On whether institutions like SIAC or ICC can emerge in India, experts are blunt. “Global institutions like SIAC and ICC were not created by statutory designation or regulatory endorsement,” Saxena observes. “They earned legitimacy through decades of consistent case management, neutrality, administrative competence, and global enforceability.”
The 60-Day Deadline
The Bill’s proposed 60-day deadline for Section 37 appeals could be transformative, if enforced. Currently, no specific limitation period exists, allowing parties to argue by analogy and invoke residuary provisions, sometimes filing appeals months or years later.
“The introduction of a strict 60-day limitation period marks a conscious legislative attempt to address delays and procedural uncertainty. While courts may still be inclined to test the boundaries of this provision, the existence of an express statutory deadline materially narrows the scope for extensions,” said Shrivastava.
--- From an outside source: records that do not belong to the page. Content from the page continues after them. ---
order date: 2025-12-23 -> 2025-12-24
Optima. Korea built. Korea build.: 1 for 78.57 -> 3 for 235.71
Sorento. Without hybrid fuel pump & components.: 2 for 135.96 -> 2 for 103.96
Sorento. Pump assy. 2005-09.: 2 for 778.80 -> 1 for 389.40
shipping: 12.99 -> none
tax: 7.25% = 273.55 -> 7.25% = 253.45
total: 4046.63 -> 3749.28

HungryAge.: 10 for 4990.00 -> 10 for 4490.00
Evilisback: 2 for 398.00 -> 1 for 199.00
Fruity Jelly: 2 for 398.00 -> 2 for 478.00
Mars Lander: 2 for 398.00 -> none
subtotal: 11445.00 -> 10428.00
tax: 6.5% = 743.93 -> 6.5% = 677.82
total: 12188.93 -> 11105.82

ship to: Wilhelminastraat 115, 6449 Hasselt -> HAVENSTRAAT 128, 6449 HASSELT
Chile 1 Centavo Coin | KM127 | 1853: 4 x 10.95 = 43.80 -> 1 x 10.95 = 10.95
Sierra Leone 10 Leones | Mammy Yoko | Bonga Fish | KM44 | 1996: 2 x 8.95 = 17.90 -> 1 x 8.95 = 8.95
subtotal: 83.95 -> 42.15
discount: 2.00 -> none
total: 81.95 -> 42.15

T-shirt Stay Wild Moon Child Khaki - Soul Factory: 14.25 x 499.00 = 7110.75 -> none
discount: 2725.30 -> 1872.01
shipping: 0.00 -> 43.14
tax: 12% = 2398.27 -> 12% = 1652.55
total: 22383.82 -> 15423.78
“The danger is not poor drafting but predictable judicial conduct. Courts’ ability to decide on such limitations would depend on whether they treat the limitation period as jurisdictional, rather than discretionary,” said Oberoi.
Time for urgent reform
In a recent judgment relying on the Supreme Court’s ruling in Gayatri Balasamy v ISG Novasoft Technologies Ltd (2025), the Court warned that uncertainty in arbitration law is “an anathema to business and commerce” and urged the Ministry of Law and Justice to expedite the proposed Arbitration and Conciliation Bill, 2024.
When the judiciary has to question the government asking why there is a six year delay in setting up the ACI and when the chief justice of the apex court calls arbitration a victim of protected timelines and excessive adjournments, there remains no doubt that some major systemic problems in the arbitration system exist which demand immediate redressal.
“Despite our track record, I would rather be hopeful than cynical. That said, legislative reform is only the first step. The 2024 Bill risks perpetuating the vicious cycle of 2019 if it chooses not to frontload enforcement. Timelines only matter when missing them has consequences. A deadline that bends with sympathy quickly ceases to exist,” said Oberoi.